Markets attractive but risks remain; buy on dips, stay selective: Geojit’s Vinod Nair
Indian equities have corrected to more reasonable levels but near-term risks from geopolitical tensions and elevated crude prices persist, says Vinod Nair, Head of Research at Geojit Investments.

- Apr 3, 2026,
- Updated Apr 3, 2026 12:10 PM IST
Indian equities have corrected to more reasonable levels, trading about 15 per cent below their five-year average, but near-term risks from geopolitical tensions and elevated crude prices persist, believes Vinod Nair, Head of Research at Geojit Investments. He remains cautious on mid- and small-caps despite improved valuations, citing continued premium levels and earnings risks.
He sees Q4 earnings to be stable, led by sectors like defence, infrastructure and auto, while IT and pharma may stay muted. Nair advises long-term investors to accumulate on dips, with selective opportunities in IT, banking, and manufacturing, while IPO activity may moderate but remain healthy for quality issuers. Read the edited excerpts:
BT: Indian equities have seen a sharp correction amid geopolitical tensions and global volatility. Do you believe the recent decline has made valuations attractive enough for fresh allocations, or is there room for further downside?

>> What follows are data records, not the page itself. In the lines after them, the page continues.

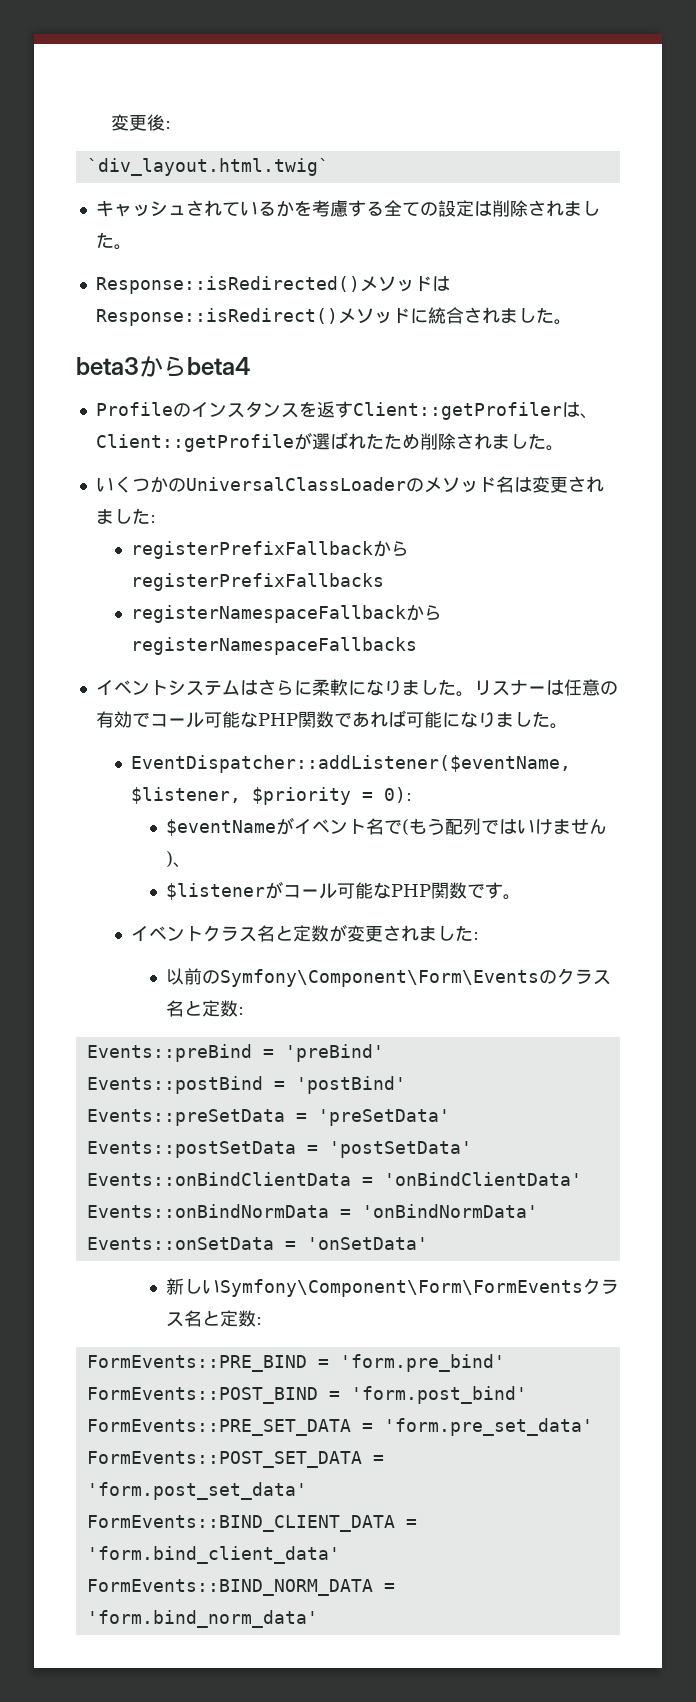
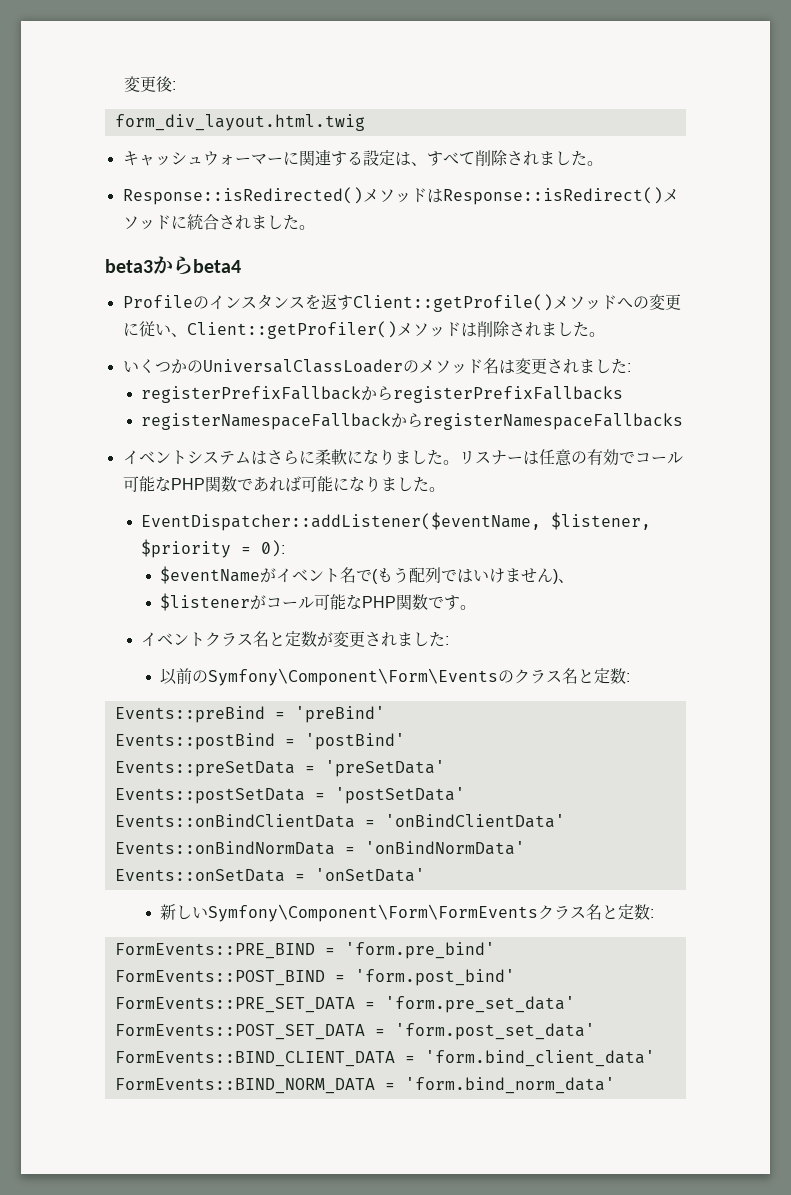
- `div_layout.html.twig`
+ form_div_layout.html.twig
- キャッシュされているかを考慮する全ての設定は削除されました。
+ キャッシュウォーマーに関連する設定は、すべて削除されました。
- Profileのインスタンスを返すClient::getProfilerは、Client::getProfileが選ばれたため削除されました。
+ Profileのインスタンスを返すClient::getProfile()メソッドへの変更に従い、Client::getProfiler()メソッドは削除されました。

Nair: India’s market valuations have corrected and are now trading at around 15% below the five-year average, which could attract deep-value buying as crude prices stabilize.However, near-term risks remain elevated due to the prolonged Middle East conflict, the potential next phase of U.S. offensives, and Iran’s likely response. These factors may keep crude prices elevated and could result in further earnings downgrades, thereby increasing near-term downside risk for the market.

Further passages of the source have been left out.